- Centuries:: 17th; 18th; 19th; 20th; 21st;
- Decades:: 1790s; 1800s; 1810s; 1820s; 1830s;
- See also:: 1819 in the United Kingdom Other events of 1819 List of years in Ireland

= 1819 in Ireland =

Events from the year 1819 in Ireland.

==Events==
- 9 April - 7 June: Select Committee of the House of Commons inquires into the state of disease and condition of the poor in Ireland. Typhus epidemic continues.
- 3 May – Henry Grattan petitions the House of Commons of the United Kingdom in favour of Catholic emancipation.
- 26 June – first detachment of John Devereux's Irish Legion sets sail from Liverpool in the Charlotte Gambier to aid Simón Bolívar in his campaign to liberate New Granada in South America.
- 13/14 July – uxoricide of Ellen Scanlan (née Hanley, the "Colleen Bawn") and dumping of her body in the River Shannon.
- c.

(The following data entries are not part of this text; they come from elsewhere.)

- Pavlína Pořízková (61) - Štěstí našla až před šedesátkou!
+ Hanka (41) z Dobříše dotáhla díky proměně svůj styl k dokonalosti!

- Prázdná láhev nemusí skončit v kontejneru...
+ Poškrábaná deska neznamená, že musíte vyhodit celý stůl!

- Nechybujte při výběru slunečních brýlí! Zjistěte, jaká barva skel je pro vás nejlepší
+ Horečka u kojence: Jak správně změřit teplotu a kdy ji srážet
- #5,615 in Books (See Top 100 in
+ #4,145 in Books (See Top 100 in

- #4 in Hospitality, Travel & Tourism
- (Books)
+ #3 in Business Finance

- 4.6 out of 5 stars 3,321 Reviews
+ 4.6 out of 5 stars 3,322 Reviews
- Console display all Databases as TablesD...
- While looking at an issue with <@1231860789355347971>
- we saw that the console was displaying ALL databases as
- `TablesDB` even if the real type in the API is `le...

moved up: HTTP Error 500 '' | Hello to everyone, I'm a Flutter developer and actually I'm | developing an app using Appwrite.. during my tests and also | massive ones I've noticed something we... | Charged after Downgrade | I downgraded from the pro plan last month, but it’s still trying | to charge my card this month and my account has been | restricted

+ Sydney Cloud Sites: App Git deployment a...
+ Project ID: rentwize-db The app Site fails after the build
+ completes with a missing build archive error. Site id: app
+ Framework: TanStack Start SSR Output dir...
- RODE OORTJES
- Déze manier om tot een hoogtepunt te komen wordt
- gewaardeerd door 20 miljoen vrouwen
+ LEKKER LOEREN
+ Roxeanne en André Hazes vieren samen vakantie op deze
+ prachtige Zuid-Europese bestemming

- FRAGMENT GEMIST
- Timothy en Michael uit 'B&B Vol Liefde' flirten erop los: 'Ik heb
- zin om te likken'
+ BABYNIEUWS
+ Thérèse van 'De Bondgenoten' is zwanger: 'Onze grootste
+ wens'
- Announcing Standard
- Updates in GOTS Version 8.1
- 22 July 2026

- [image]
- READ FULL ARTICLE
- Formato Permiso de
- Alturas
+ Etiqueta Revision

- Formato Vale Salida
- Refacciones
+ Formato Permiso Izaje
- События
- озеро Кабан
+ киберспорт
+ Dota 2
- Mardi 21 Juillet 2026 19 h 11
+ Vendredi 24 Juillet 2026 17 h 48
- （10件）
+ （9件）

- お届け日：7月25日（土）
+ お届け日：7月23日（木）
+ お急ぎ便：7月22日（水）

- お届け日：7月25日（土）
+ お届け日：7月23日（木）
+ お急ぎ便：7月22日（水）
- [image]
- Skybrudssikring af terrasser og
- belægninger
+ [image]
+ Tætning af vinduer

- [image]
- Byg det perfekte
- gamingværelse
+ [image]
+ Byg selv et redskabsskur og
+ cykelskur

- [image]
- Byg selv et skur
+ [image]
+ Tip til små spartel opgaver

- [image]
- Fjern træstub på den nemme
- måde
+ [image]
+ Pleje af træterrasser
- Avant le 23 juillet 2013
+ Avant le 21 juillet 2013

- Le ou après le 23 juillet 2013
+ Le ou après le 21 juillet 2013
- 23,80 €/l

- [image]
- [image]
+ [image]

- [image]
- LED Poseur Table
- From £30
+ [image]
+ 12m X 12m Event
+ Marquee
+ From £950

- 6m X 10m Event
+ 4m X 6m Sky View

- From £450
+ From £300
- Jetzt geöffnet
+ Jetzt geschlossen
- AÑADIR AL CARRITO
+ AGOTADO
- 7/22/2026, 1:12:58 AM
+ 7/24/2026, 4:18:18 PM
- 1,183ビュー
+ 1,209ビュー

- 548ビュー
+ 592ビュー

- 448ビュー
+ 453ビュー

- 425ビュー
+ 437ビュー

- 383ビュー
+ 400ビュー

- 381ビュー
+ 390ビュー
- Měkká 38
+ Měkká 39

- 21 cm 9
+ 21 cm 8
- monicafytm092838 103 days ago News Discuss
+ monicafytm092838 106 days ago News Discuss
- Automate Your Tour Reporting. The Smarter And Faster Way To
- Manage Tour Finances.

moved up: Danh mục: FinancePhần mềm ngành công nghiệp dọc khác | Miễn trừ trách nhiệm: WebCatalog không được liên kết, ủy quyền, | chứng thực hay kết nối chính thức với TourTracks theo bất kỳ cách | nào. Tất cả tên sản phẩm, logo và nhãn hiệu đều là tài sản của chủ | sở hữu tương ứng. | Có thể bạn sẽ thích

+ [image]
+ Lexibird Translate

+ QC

October – disturbances by supporters of Ribbonism.

==Arts and literature==
- 16 April – the Belfast Harp Society is reconstituted as the Irish Harp Society.
- Publication of William Parnell's Maurice and Berghetta, or, the priest of Rahery: a tale anonymously in London.

==Births==
- January – William Travers, lawyer, politician, explorer, and naturalist in New Zealand (died 1903).
- 31 January – William Pakenham, 4th Earl of Longford, soldier and politician (died 1887).
- 1 March – Mother Vincent Whitty, nun (died 1892).
- 30 March – Bartholomew Woodlock, Roman Catholic Bishop of Ardagh (died 1902).
- 31 March – Edward Selby Smyth, British General, commanded Militia of Canada from 1874 to 1880 (died 1896).
- 1 May – Jimmy Corcoran, emigrant to Manhattan (died 1900).
- 2 July – Edward Vaughan Hyde Kenealy, barrister and writer (died 1880).
- 5 July – Hedges Eyre Chatterton, Conservative Party MP and Vice-Chancellor of Ireland (died 1910).
- 8 July – Francis Leopold McClintock, Royal Navy officer, explorer in the Canadian Arctic Archipelago (died 1907).
- 25 July – John J. Conroy, bishop of the Roman Catholic Diocese of Albany (New York) (died 1895).
- 13 August – George Stokes, mathematician known for the creation of the Navier-Stokes equation (died 1903).
- 10 September – Joseph M. Scriven, poet, hymnodist and philanthropist (died 1886).
- 25 September – George Salmon, mathematician and theologian (died 1904).
- 28 December – Arthur Hunter Palmer, politician in Australia (died 1898).
- Nicholas Joseph Crowley, portrait painter (died 1857).
- Edwin Hayes, English-born marine watercolourist (died 1904).
- Henry Wellesly McCann, farmer and politician in Canada.
- Joseph Neale McKenna, banker and politician (died 1906).

==Deaths==

- 26 September – James Towers English, mercenary (born 1782).
- 27 November – Gustavus Conyngham, privateer (born c.1744/45).
- 10 December – Euseby Cleaver, Archbishop of Dublin (Church of Ireland) (born 1746).
- Thomas Meredith, clergyman and mathematician (born 1777).
- James O'Hara, military officer and businessman in the United States (born c.1752).